- _SUPPLIED ENTRIES_:
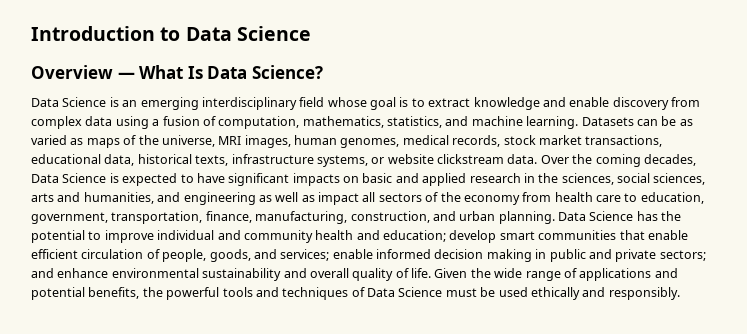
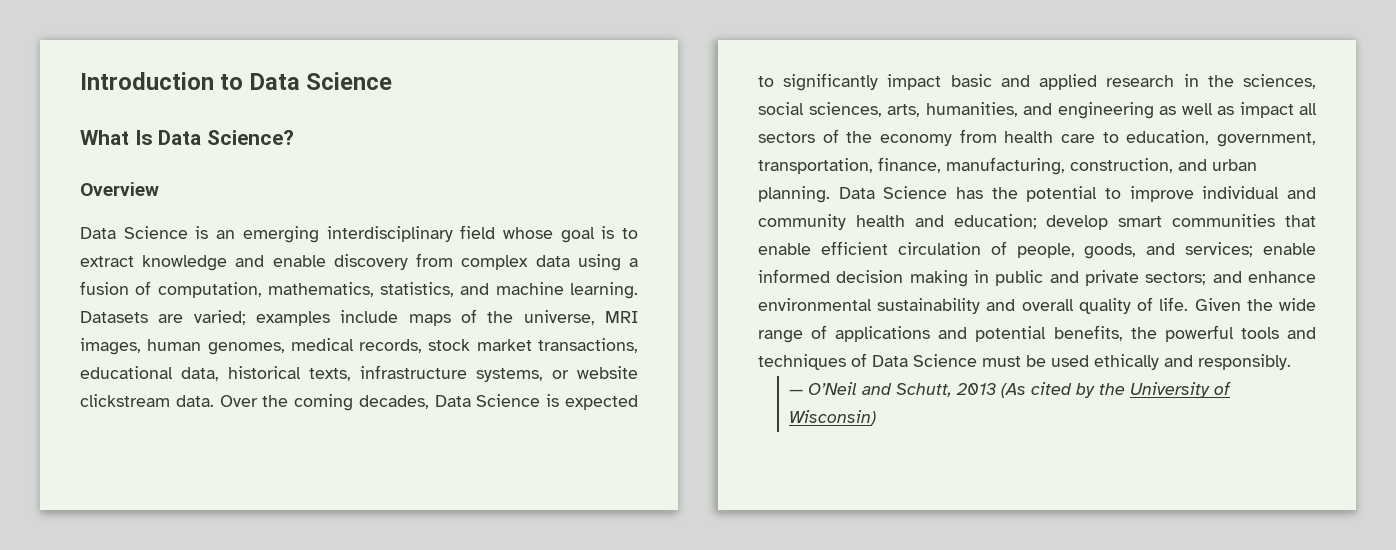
[31,65,135,79] Overview — -> (393, 81) none
(323, 72) none -> [80,182,159,196] // Overview
[636,116,693,126] [31,135,84,145] can be as varied as -> [158,310,399,326] are varied; examples include
[196,173,359,186] have significant impacts on -> [783,73,942,91] significantly impact
[31,192,81,202] arts and -> [887,104,920,117] arts,
(680, 293) none -> [789,381,1232,398] [789,410,877,426] // — O’Neil and Schutt, 2013 (As cited by the University of Wisconsin)

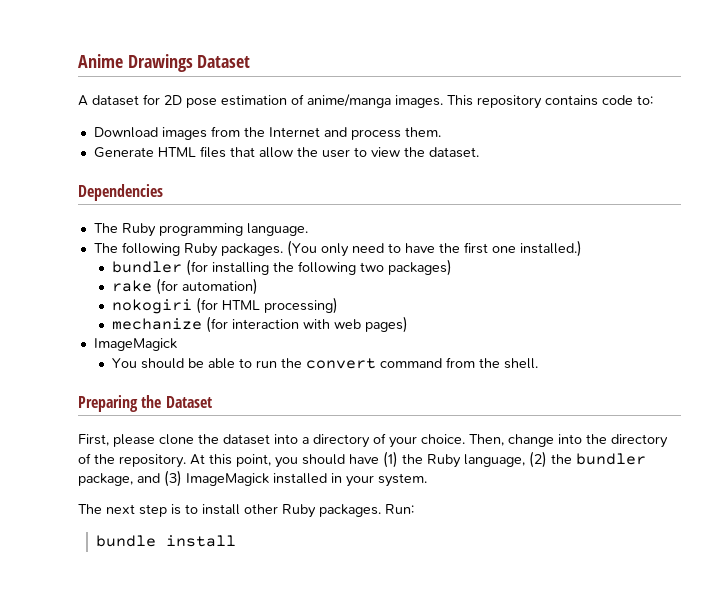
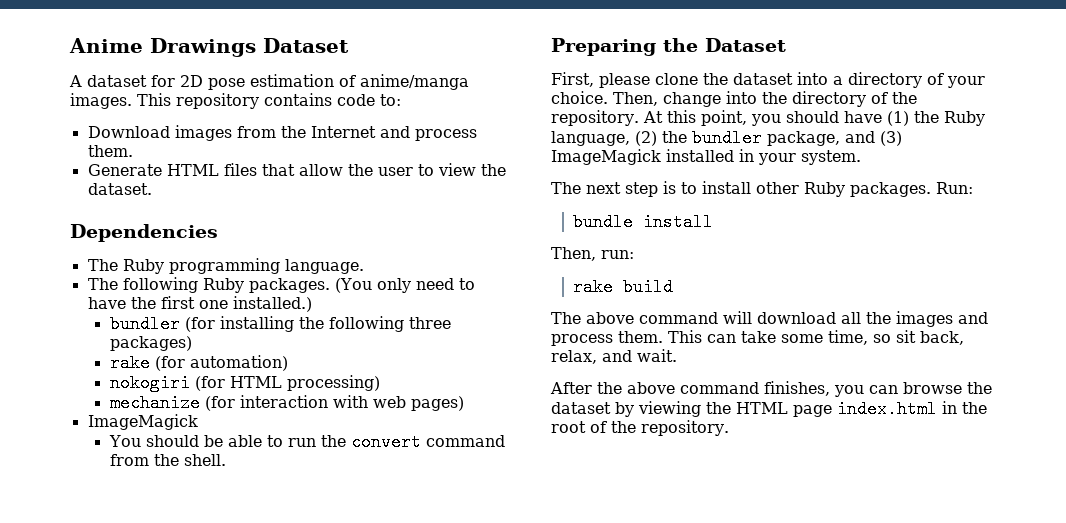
[359,262,384,272] two -> [408,317,451,329] three
(237, 541) none -> [551,247,634,261] [573,278,674,296] [551,311,988,327] [551,330,964,346] [551,349,677,364] [550,381,992,397] [551,400,987,418] [551,420,729,436] // Then, run: // rake build // The above command will download all the images and process them. This can take some time, so sit back, relax, and wait. // After the above command finishes, you can browse the dataset by viewing the HTML page index.html in the root of the repository.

- _ACTIVITY_:
Give back word for word the lines from the one containing "(680, 293) none" through the final line of the data above. Pictures are to be left out.

- _OUTPUT FOR THIS EXERCISE_:
(680, 293) none -> [789,381,1232,398] [789,410,877,426] // — O’Neil and Schutt, 2013 (As cited by the University of Wisconsin)

[359,262,384,272] two -> [408,317,451,329] three
(237, 541) none -> [551,247,634,261] [573,278,674,296] [551,311,988,327] [551,330,964,346] [551,349,677,364] [550,381,992,397] [551,400,987,418] [551,420,729,436] // Then, run: // rake build // The above command will download all the images and process them. This can take some time, so sit back, relax, and wait. // After the above command finishes, you can browse the dataset by viewing the HTML page index.html in the root of the repository.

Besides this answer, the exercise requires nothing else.